- _THE TASK_: Your output should be the lines from the one with "- Joanna Pawłowska 22 lipca 2026 3" through the last line of the records below, exactly as written, minus the pictures.

- _EXERCISE DATA_:
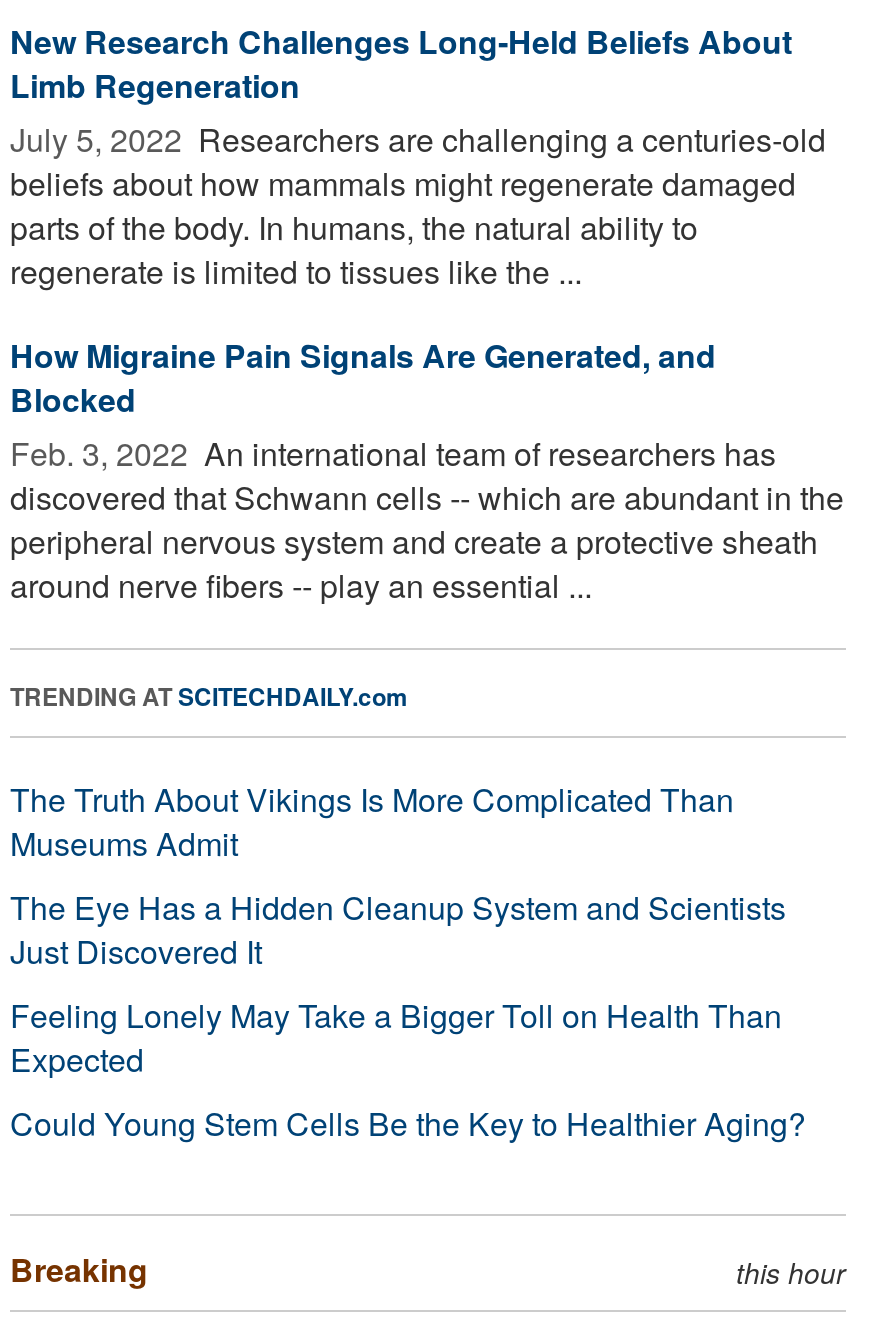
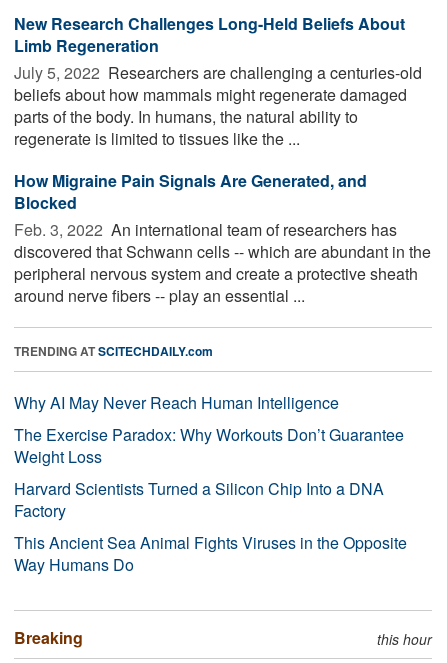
- The Truth About Vikings Is More Complicated Than
- Museums Admit
- The Eye Has a Hidden Cleanup System and Scientists
- Just Discovered It
- Feeling Lonely May Take a Bigger Toll on Health Than
- Expected
- Could Young Stem Cells Be the Key to Healthier Aging?
+ Why AI May Never Reach Human Intelligence
+ The Exercise Paradox: Why Workouts Don’t Guarantee
+ Weight Loss
+ Harvard Scientists Turned a Silicon Chip Into a DNA
+ Factory
+ This Ancient Sea Animal Fights Viruses in the Opposite
+ Way Humans Do
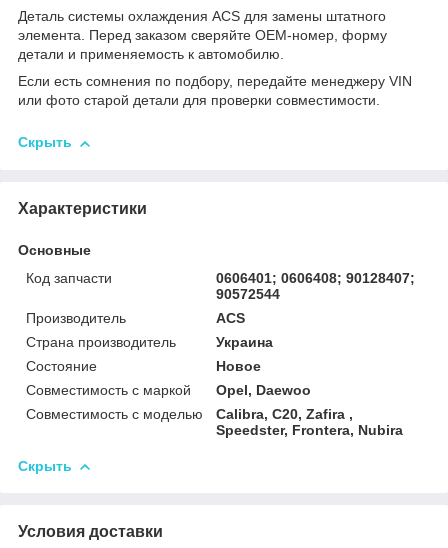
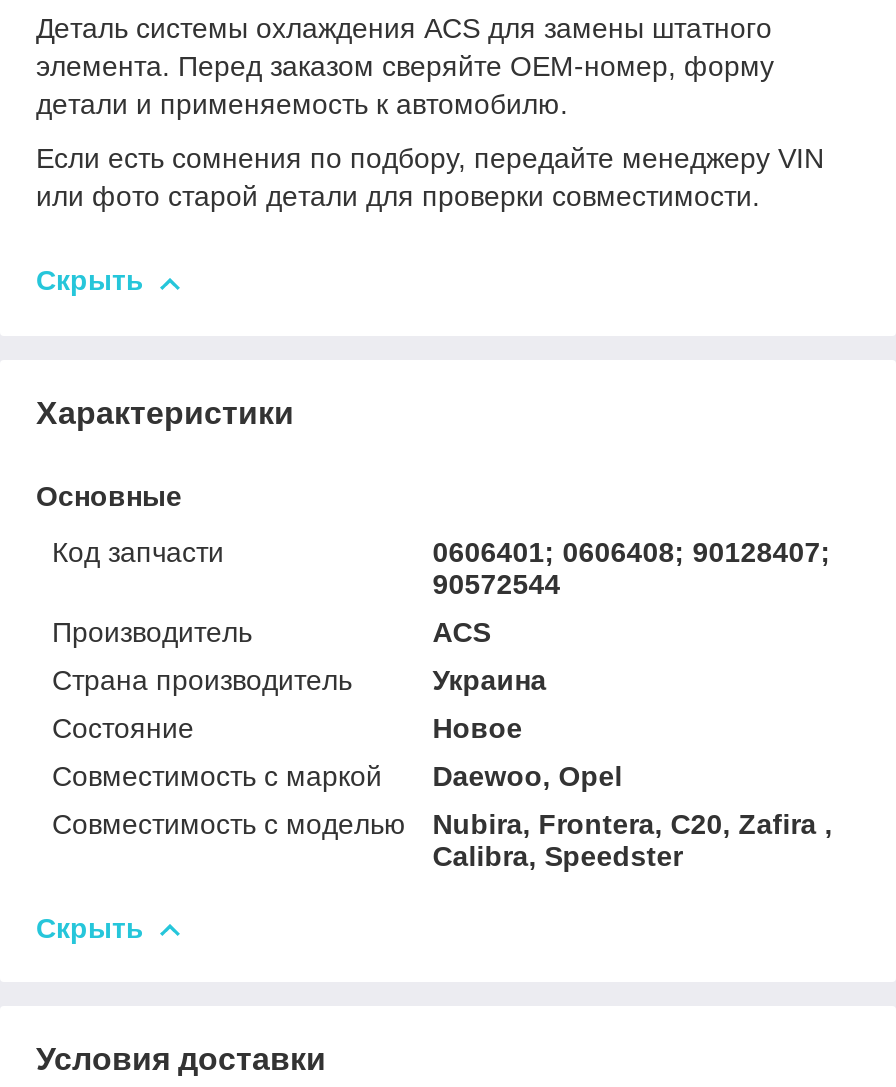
- Opel, Daewoo
+ Daewoo, Opel

- Calibra, C20, Zafira ,
- Speedster, Frontera, Nubira
+ Nubira, Frontera, C20, Zafira ,
+ Calibra, Speedster
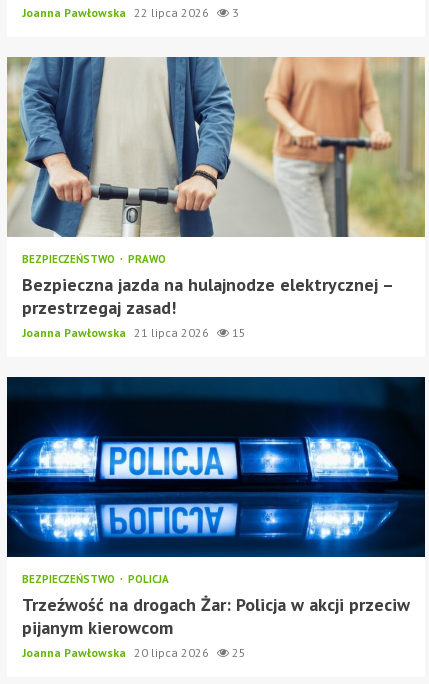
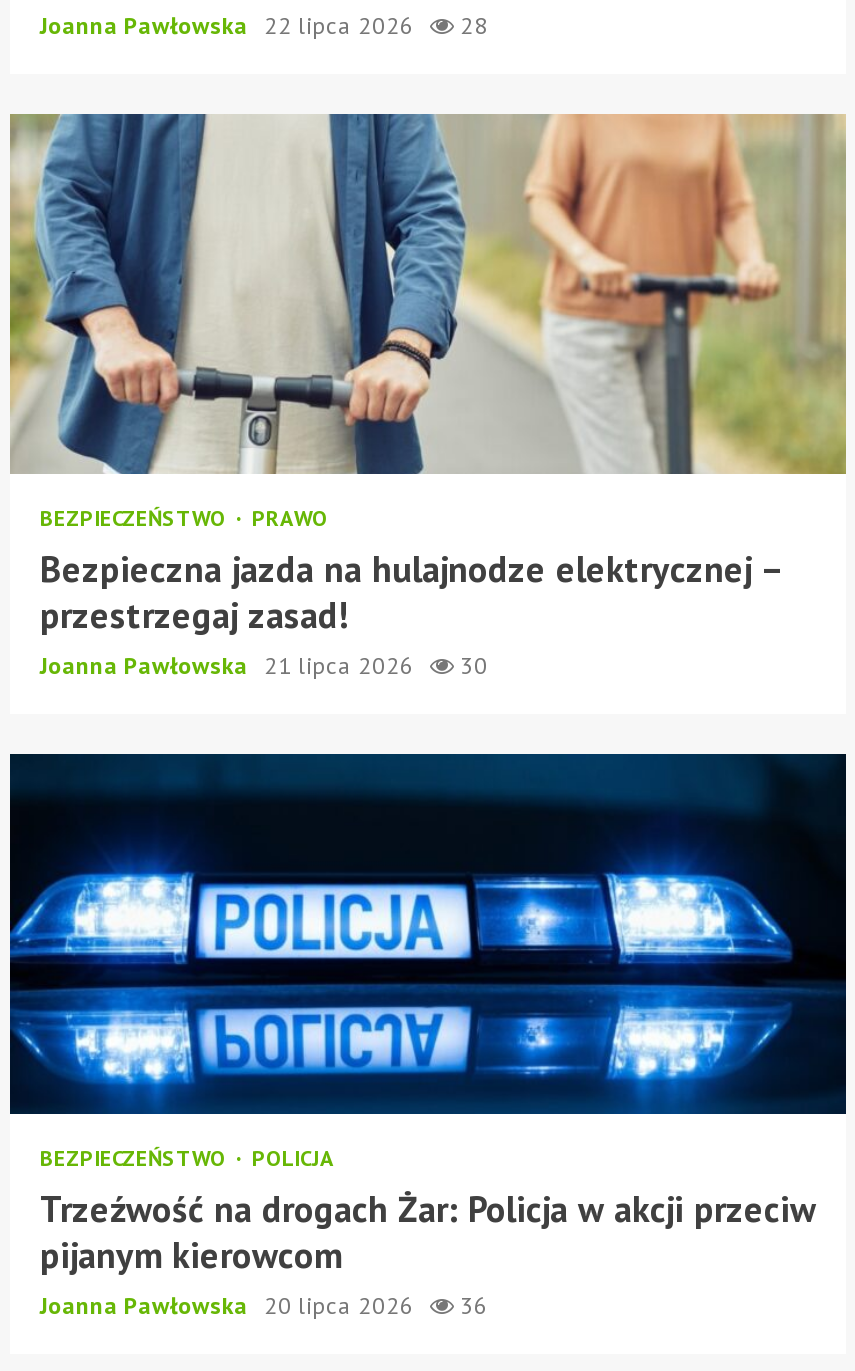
- Joanna Pawłowska 22 lipca 2026 3
+ Joanna Pawłowska 22 lipca 2026 28

- Joanna Pawłowska 21 lipca 2026 15
+ Joanna Pawłowska 21 lipca 2026 30

- Joanna Pawłowska 20 lipca 2026 25
+ Joanna Pawłowska 20 lipca 2026 36
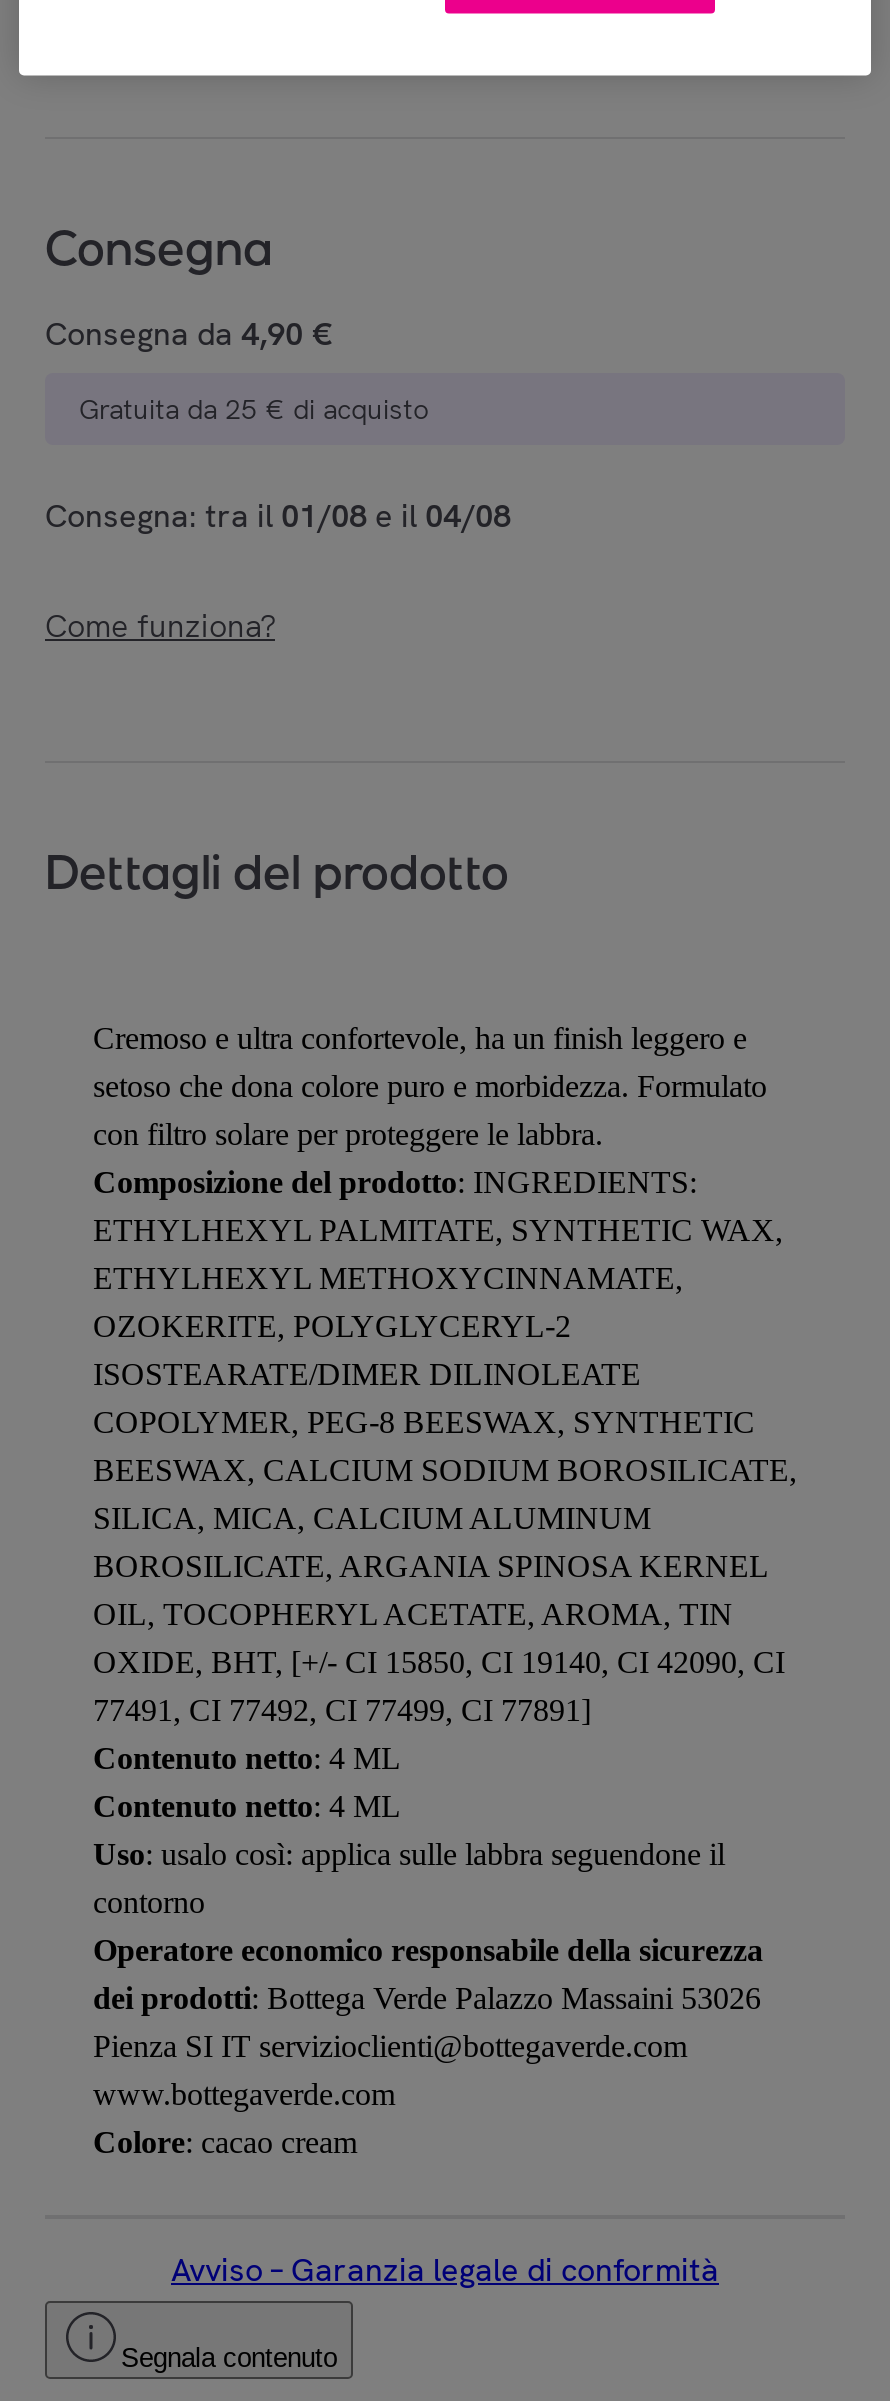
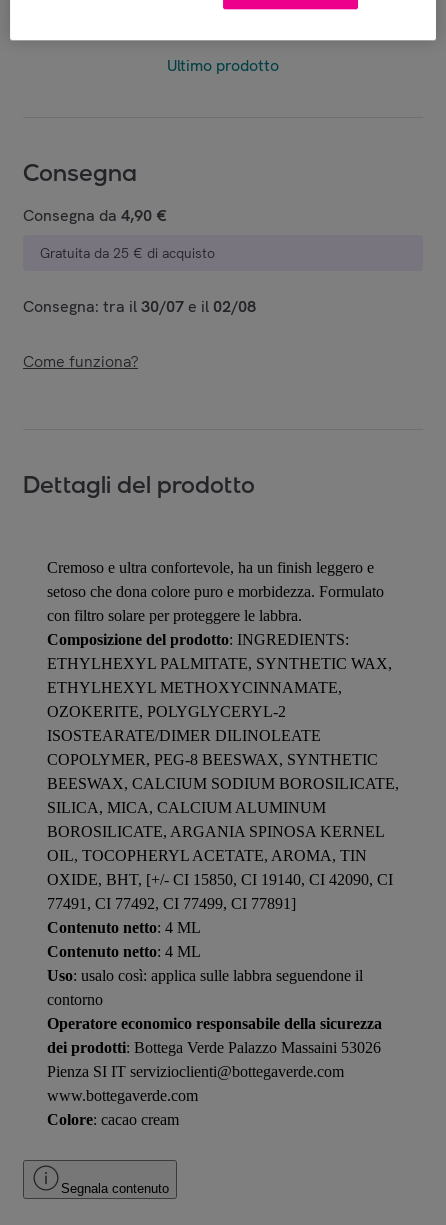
+ Ultimo prodotto

moved down: Consegna | Consegna da 4,90 € | Gratuita da 25 € di acquisto

- Consegna: tra il 01/08 e il 04/08
+ Consegna: tra il 30/07 e il 02/08

moved down: Come funziona? | Dettagli del prodotto | Cremoso e ultra confortevole, ha un finish leggero e | ... | www.bottegaverde.com | Colore: cacao cream

- Avviso – Garanzia legale di conformità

- _RESULT OF THE EXERCISE_:
- Joanna Pawłowska 22 lipca 2026 3
+ Joanna Pawłowska 22 lipca 2026 28

- Joanna Pawłowska 21 lipca 2026 15
+ Joanna Pawłowska 21 lipca 2026 30

- Joanna Pawłowska 20 lipca 2026 25
+ Joanna Pawłowska 20 lipca 2026 36
+ Ultimo prodotto

moved down: Consegna | Consegna da 4,90 € | Gratuita da 25 € di acquisto

- Consegna: tra il 01/08 e il 04/08
+ Consegna: tra il 30/07 e il 02/08

moved down: Come funziona? | Dettagli del prodotto | Cremoso e ultra confortevole, ha un finish leggero e | ... | www.bottegaverde.com | Colore: cacao cream

- Avviso – Garanzia legale di conformità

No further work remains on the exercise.